A free market or free market is one in which the prices of goods and services are determined by the interaction of suppliers and demanders without the intervention of the government or any other external agent.
In a free market, there is no limitation on the price at which it can be sold or the quantity to be produced. Sellers are free to sell what they want and consumers free to choose from whom they will buy. The equilibrium price will be the result of the intersection of supply and demand. See law of supply and demand
The fundamental thing for the existence of a free market system is that there is no force or power that can intervene in the market. In such a way that the basis for the establishment of the price is the free interaction between suppliers and demanders.
In this type of market, producers or suppliers have complete freedom to decide on the factors of production. What, how much and for whom to produce is decided by the employer. In turn, consumers are free to choose how much to buy, how much to buy of a given good, and from whom they will buy it.
The free market presupposes essential economic conditions, such as free competition. In which there are no restrictions for the free entry and exit of companies, and where consumer sovereignty prevails.
So, on one front is the producer and the other is the consumer.

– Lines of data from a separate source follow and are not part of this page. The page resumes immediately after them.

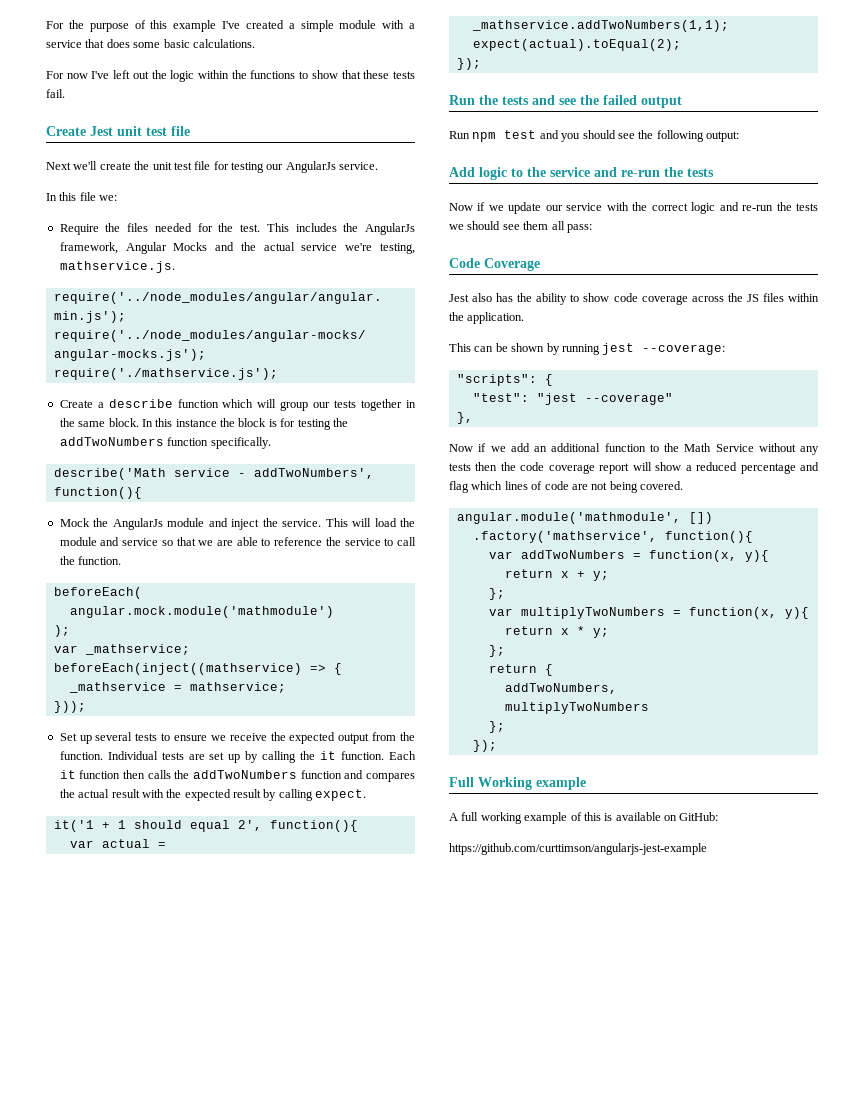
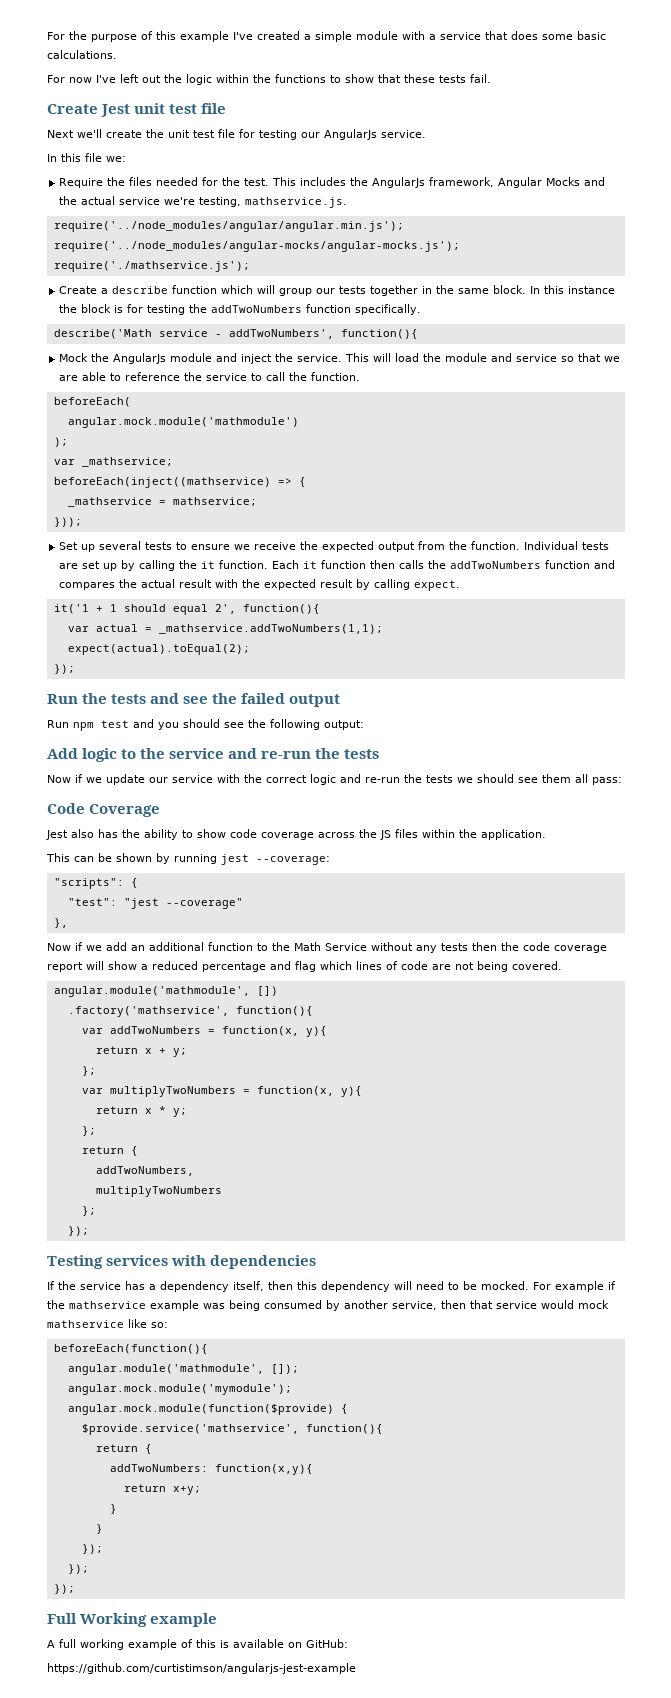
+ Testing services with dependencies
+ If the service has a dependency itself, then this dependency will need to be mocked. For example if the mathservice example was being consumed by another service, then that service would mock mathservice like so:
+ beforeEach(function(){
+ angular.module('mathmodule', []);
+ angular.mock.module('mymodule');
+ angular.mock.module(function($provide) {
+ $provide.service('mathservice', function(){
+ return {
+ addTwoNumbers: function(x,y){
+ return x+y;
+ }
+ }
+ });
+ });
+ });
- https://github.com/curttimson/angularjs-jest-example
+ https://github.com/curtistimson/angularjs-jest-example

Both producer and consumer resolve their needs for the exchange of goods and services in full freedom.Market economy
Characteristics of the free market
The essential characteristics of the free market are:
- There is no government intervention in the form of regulations, pricing, quotas, or any form of intervention.
- Bidders and applicants interact freely.

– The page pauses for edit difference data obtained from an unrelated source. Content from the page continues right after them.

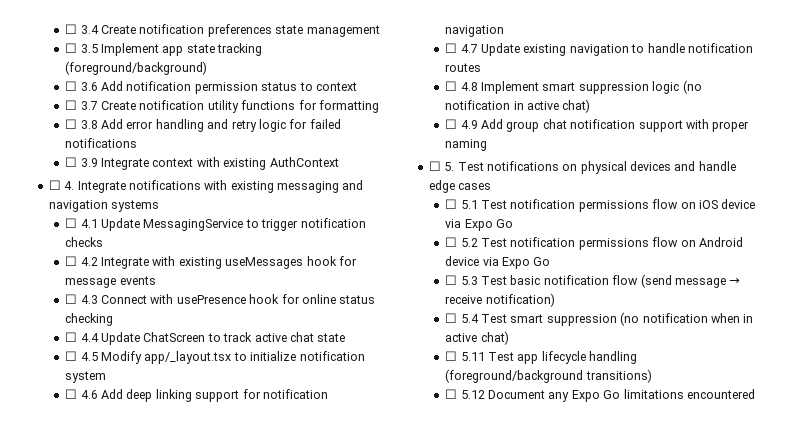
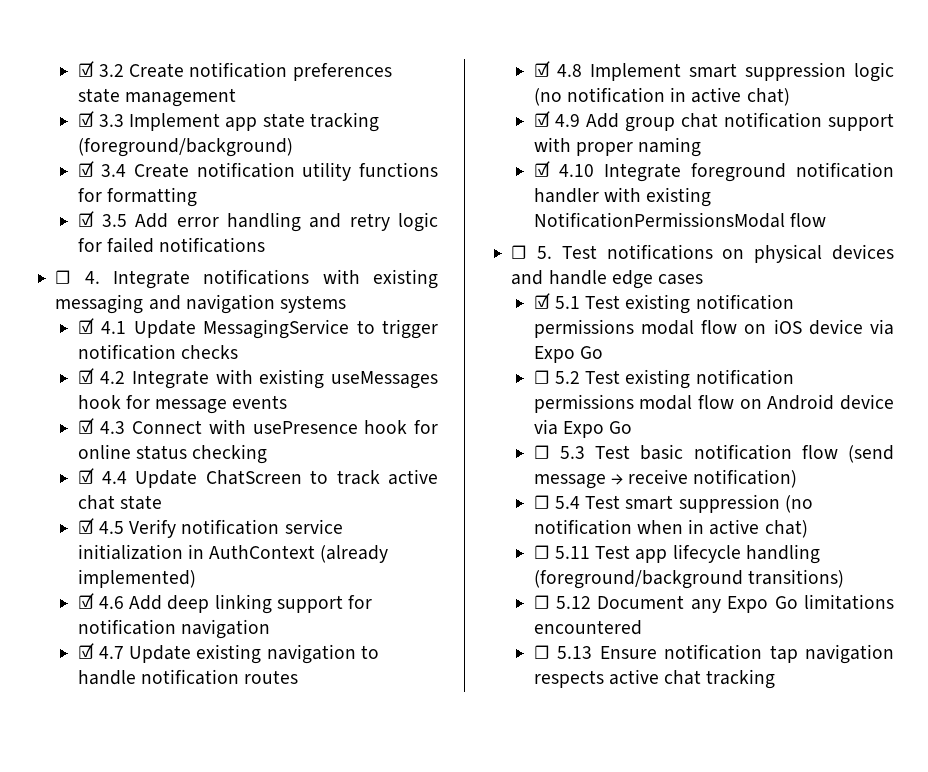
- ☐ 3.4 Create notification preferences state management
+ ☑ 3.2 Create notification preferences state management
- ☐ 3.5 Implement app state tracking (foreground/background)
+ ☑ 3.3 Implement app state tracking (foreground/background)
- ☐ 3.6 Add notification permission status to context
- ☐ 3.7 Create notification utility functions for formatting
+ ☑ 3.4 Create notification utility functions for formatting
- ☐ 3.8 Add error handling and retry logic for failed notifications
+ ☑ 3.5 Add error handling and retry logic for failed notifications
- ☐ 3.9 Integrate context with existing AuthContext
- ☐ 4.1 Update MessagingService to trigger notification checks
+ ☑ 4.1 Update MessagingService to trigger notification checks
- ☐ 4.2 Integrate with existing useMessages hook for message events
+ ☑ 4.2 Integrate with existing useMessages hook for message events
- ☐ 4.3 Connect with usePresence hook for online status checking
+ ☑ 4.3 Connect with usePresence hook for online status checking
- ☐ 4.4 Update ChatScreen to track active chat state
+ ☑ 4.4 Update ChatScreen to track active chat state
- ☐ 4.5 Modify app/_layout.tsx to initialize notification system
- ☐ 4.6 Add deep linking support for notification navigation
+ ☑ 4.5 Verify notification service initialization in AuthContext (already implemented)
+ ☑ 4.6 Add deep linking support for notification navigation
- ☐ 4.7 Update existing navigation to handle notification routes
+ ☑ 4.7 Update existing navigation to handle notification routes
- ☐ 4.8 Implement smart suppression logic (no notification in active chat)
+ ☑ 4.8 Implement smart suppression logic (no notification in active chat)
- ☐ 4.9 Add group chat notification support with proper naming
+ ☑ 4.9 Add group chat notification support with proper naming
+ ☑ 4.10 Integrate foreground notification handler with existing NotificationPermissionsModal flow
- ☐ 5.1 Test notification permissions flow on iOS device via Expo Go
+ ☑ 5.1 Test existing notification permissions modal flow on iOS device via Expo Go
- ☐ 5.2 Test notification permissions flow on Android device via Expo Go
+ ☐ 5.2 Test existing notification permissions modal flow on Android device via Expo Go
+ ☐ 5.13 Ensure notification tap navigation respects active chat tracking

- Bidders can choose what, how much and at what price to sell.
- Consumers can choose, considering the information they have available and their personal preferences, what, how much and from whom they will buy.
When is the free market efficient?
The free market will result in efficient resource allocation when it is close to perfect competition. That is, when there is a high number of sellers and buyers so that none of them can affect the market price. Furthermore, there should be no significant barriers to entry or exit so as to ensure free competition.

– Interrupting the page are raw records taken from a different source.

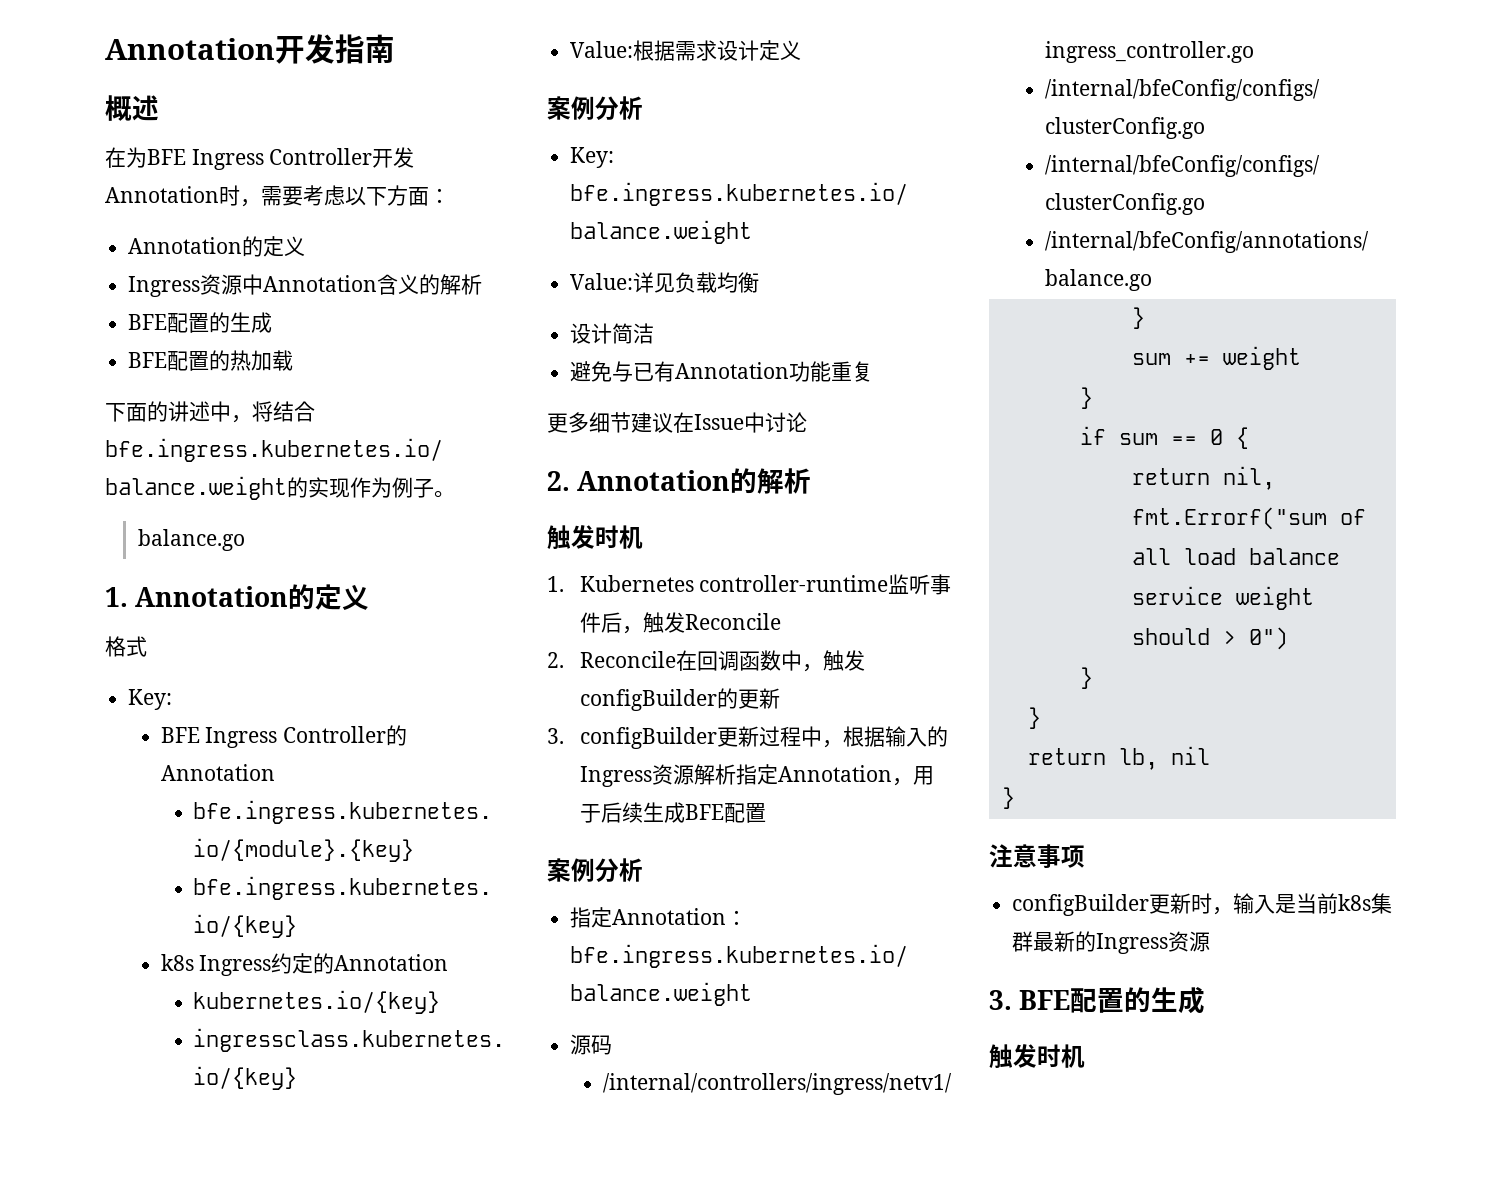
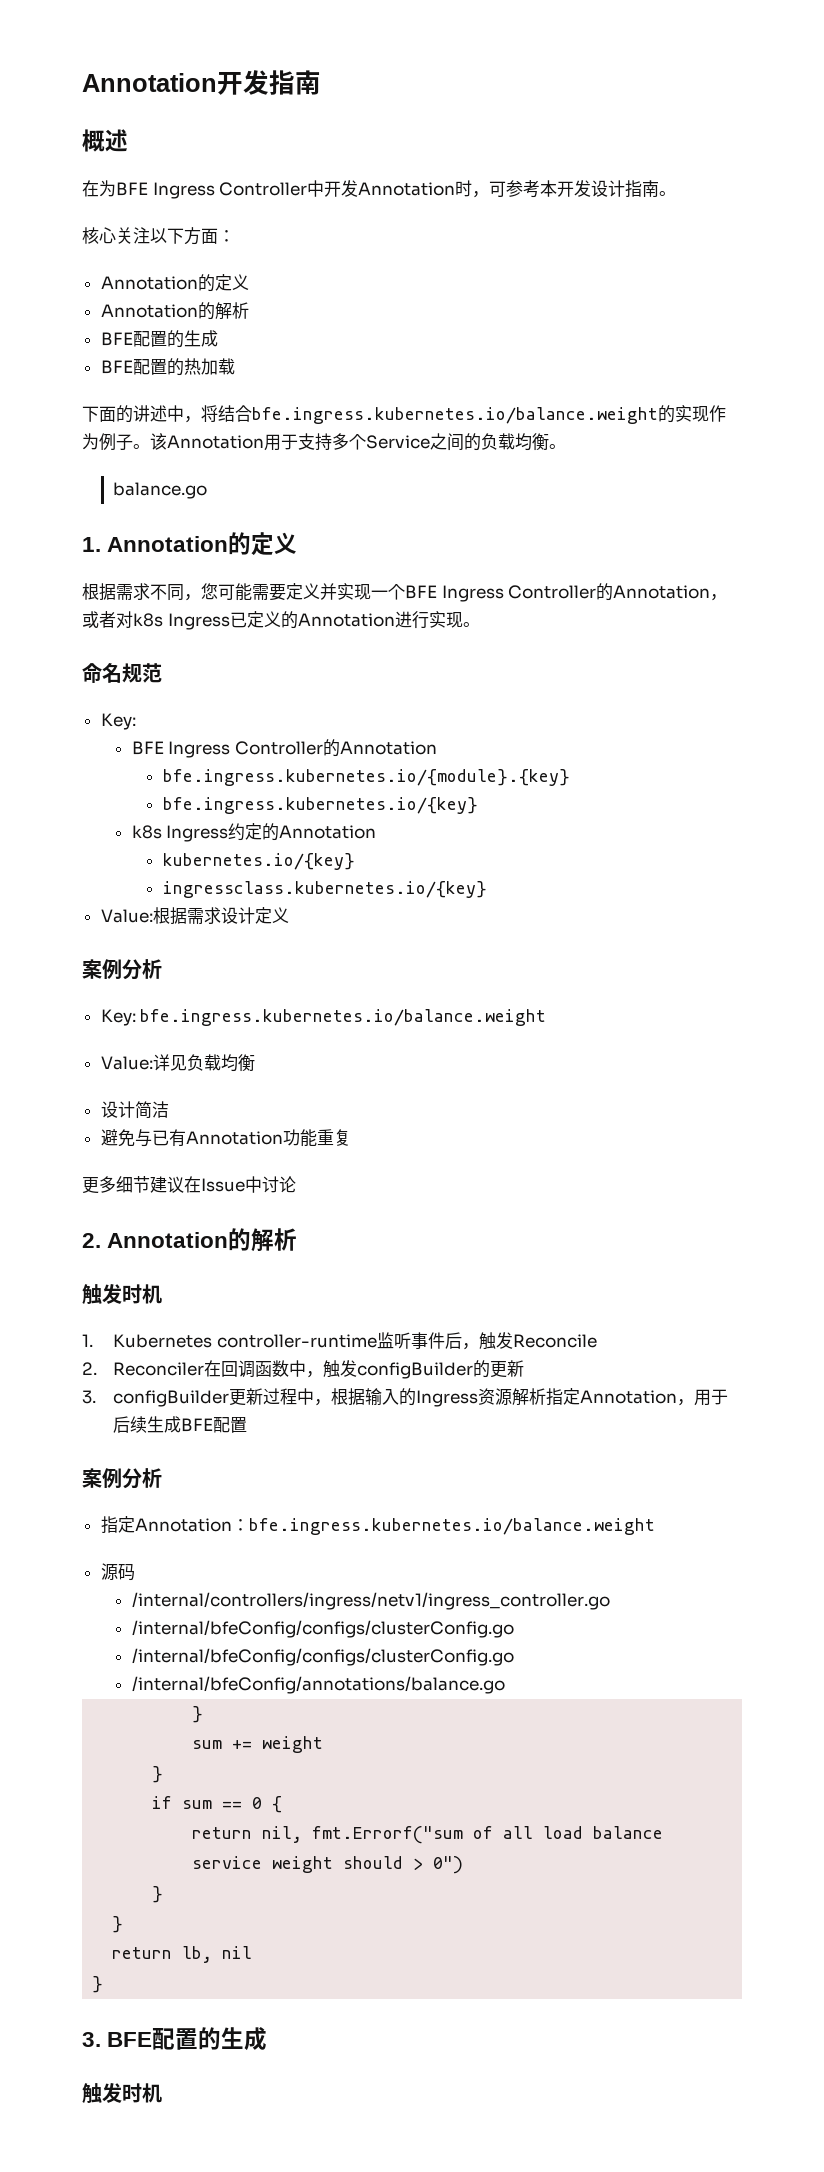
- 在为BFE Ingress Controller开发Annotation时，需要考虑以下方面：
+ 在为BFE Ingress Controller中开发Annotation时，可参考本开发设计指南。
+ 核心关注以下方面：
  Annotation的定义
- Ingress资源中Annotation含义的解析
+ Annotation的解析
+ 该Annotation用于支持多个Service之间的负载均衡。
- 格式
+ 根据需求不同，您可能需要定义并实现一个BFE Ingress Controller的Annotation，或者对k8s Ingress已定义的Annotation进行实现。
+ 命名规范
- 2. Reconcile在回调函数中，触发configBuilder的更新
+ 2. Reconciler在回调函数中，触发configBuilder的更新
- 注意事项
- configBuilder更新时，输入是当前k8s集群最新的Ingress资源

However, the free market will not be efficient in the following situations:
- When there are market failures: such as information asymmetries, externalities, etc.
- Where the conditions for the free entry and exit of firms do not exist: For example, when a high investment is required to enter the market, the existence of strong economies of scale, etc.
- In markets where there are anti-competitive agreements or practices.
Advantages of the free market
The resulting price and quantity will be appropriate to meet the needs of consumers and resources will be used in the best possible way. The free market is the most efficient mechanism for allocating resources when there is a competitive market. According to Hayek, prosperity is driven by creativity, entrepreneurship, and innovation, which are only really possible in a free market.
Among the advantages of a free market system are the freedom of choice of consumers. Thus, the adjustment between supply and demand is, in theory, more faithful to economic reality. In other words, the free market allows prices to be priced very close to the true value perceived by the consumer, according to economic theory.
For this it is necessary that transaction costs, taxes and regulations are not eliminated. Thus, this would result in a lower price or, alternatively, in obtaining higher quality products at a similar price.
In addition, it allows us to avoid the costs of government intervention that include errors, corruption, lack of information or inertia, for example.
Disadvantages of the free market
The free market does not take into account distributional issues, so there can be great inequalities between people's income and their quality of life. In addition, the free market can fail when the conditions are not met for competition in the market.
In this sense, there are many people, including economists and political leaders, who argue that the free market can lead to widening the differences between rich and poor. Given that companies, due to their economic power, can have control over the market. For them they recommend that the State should maintain a certain margin of control to avoid perverse tendencies of those companies that act breaking the order of the system.
In view of these possible failures of the free market system, many argue that the State is not only there to intervene in conflict solutions between producers and consumers, through the creation and establishment of corrective laws.
Adam Smith enacted however that the free market acts as an invisible hand that allows society to achieve maximum social welfare as long as each person in the market freely seeks his own interest.